Implications and Future Directions
The Anemoi framework advances the state of MAS by demonstrating that direct, structured inter-agent communication can overcome the bottlenecks of centralized planning and context engineering. The empirical results suggest that future MAS architectures should prioritize adaptive, consensus-driven coordination and minimize reliance on prompt concatenation. Further research should focus on enhancing agent toolkits, improving LLM reliability, and optimizing communication protocols to reduce latency.
Potential future developments include:
- Integration of more diverse agent types (e.g., multimodal reasoning, external API agents).
- Exploration of decentralized consensus mechanisms for fully distributed MAS.

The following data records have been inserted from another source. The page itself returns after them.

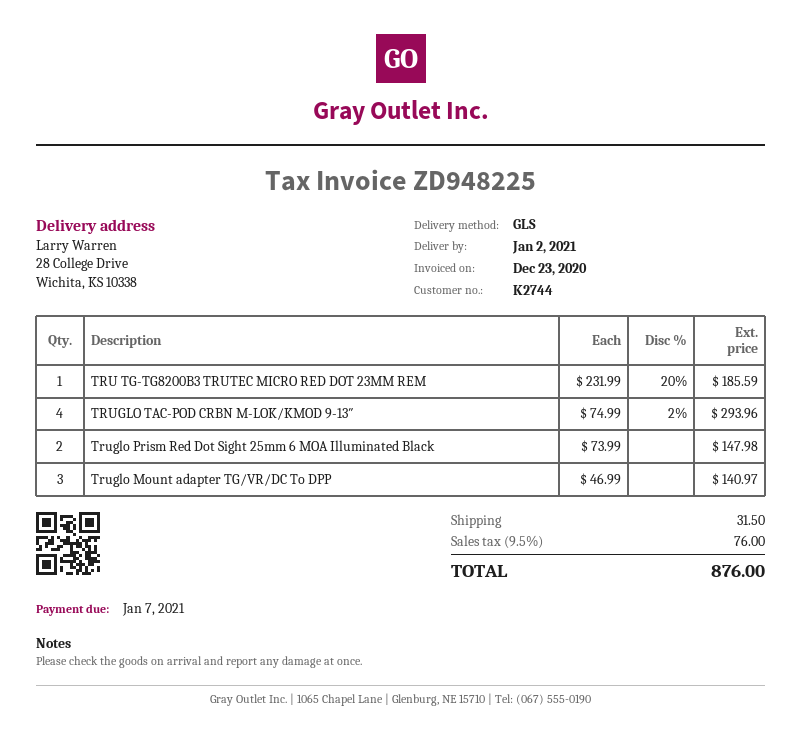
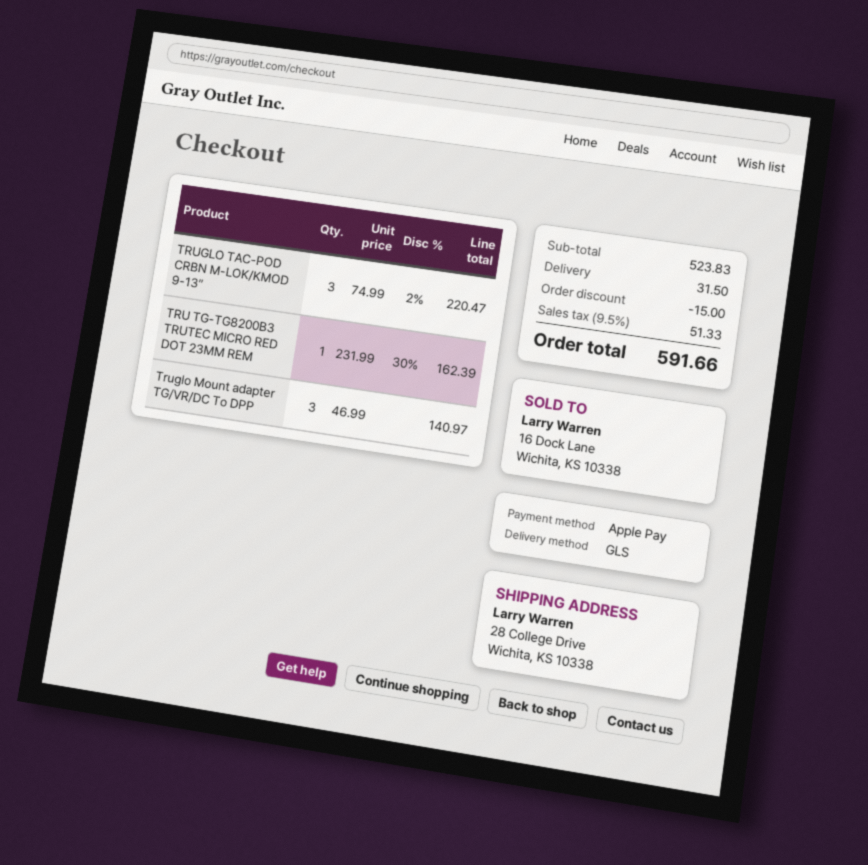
TRU TG-TG8200B3 TRUTEC MICRO RED DOT 23MM REM: 1 x 231.99 - 20% = 185.59 -> 1 x 231.99 - 30% = 162.39
TRUGLO TAC-POD CRBN M-LOK/KMOD 9-13″: 4 x 74.99 - 2% = 293.96 -> 3 x 74.99 - 2% = 220.47
Truglo Prism Red Dot Sight 25mm 6 MOA Illuminated Black: 2 x 73.99 = 147.98 -> none
discount: none -> 15.00
tax: 9.5% = 76.00 -> 9.5% = 51.33
total: 876.00 -> 591.66

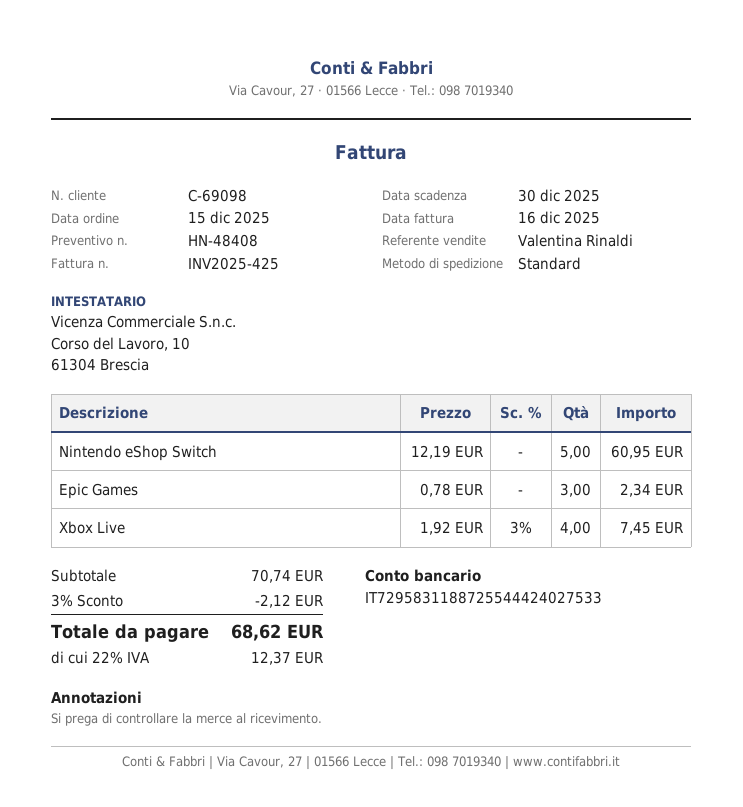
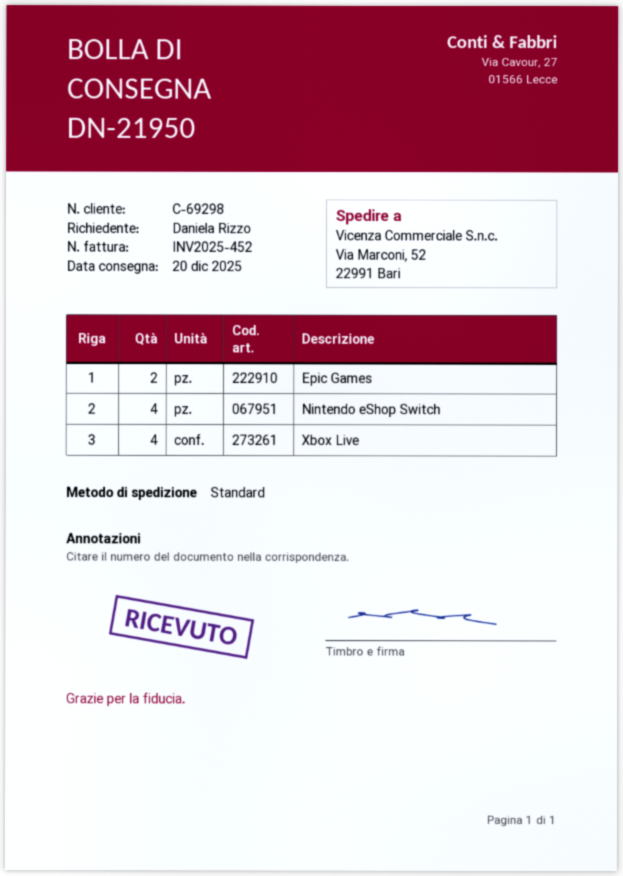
invoice number: INV2025-425 -> INV2025-452
customer number: C-69098 -> C-69298
Nintendo eShop Switch: 5 -> 4
Epic Games: 3 -> 2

- Application of Anemoi in real-world domains such as autonomous research, enterprise automation, and collaborative robotics.
Conclusion
Anemoi introduces a robust semi-centralized MAS architecture leveraging A2A communication via the MCP server, enabling scalable, adaptive, and cost-efficient agent coordination. The system achieves strong empirical performance on the GAIA benchmark, particularly under weaker planner models, and provides a blueprint for future MAS designs that emphasize direct inter-agent collaboration and dynamic plan refinement. The results highlight the practical and theoretical advantages of structured agent communication, marking a significant step toward scalable, generalist multi-agent AI systems.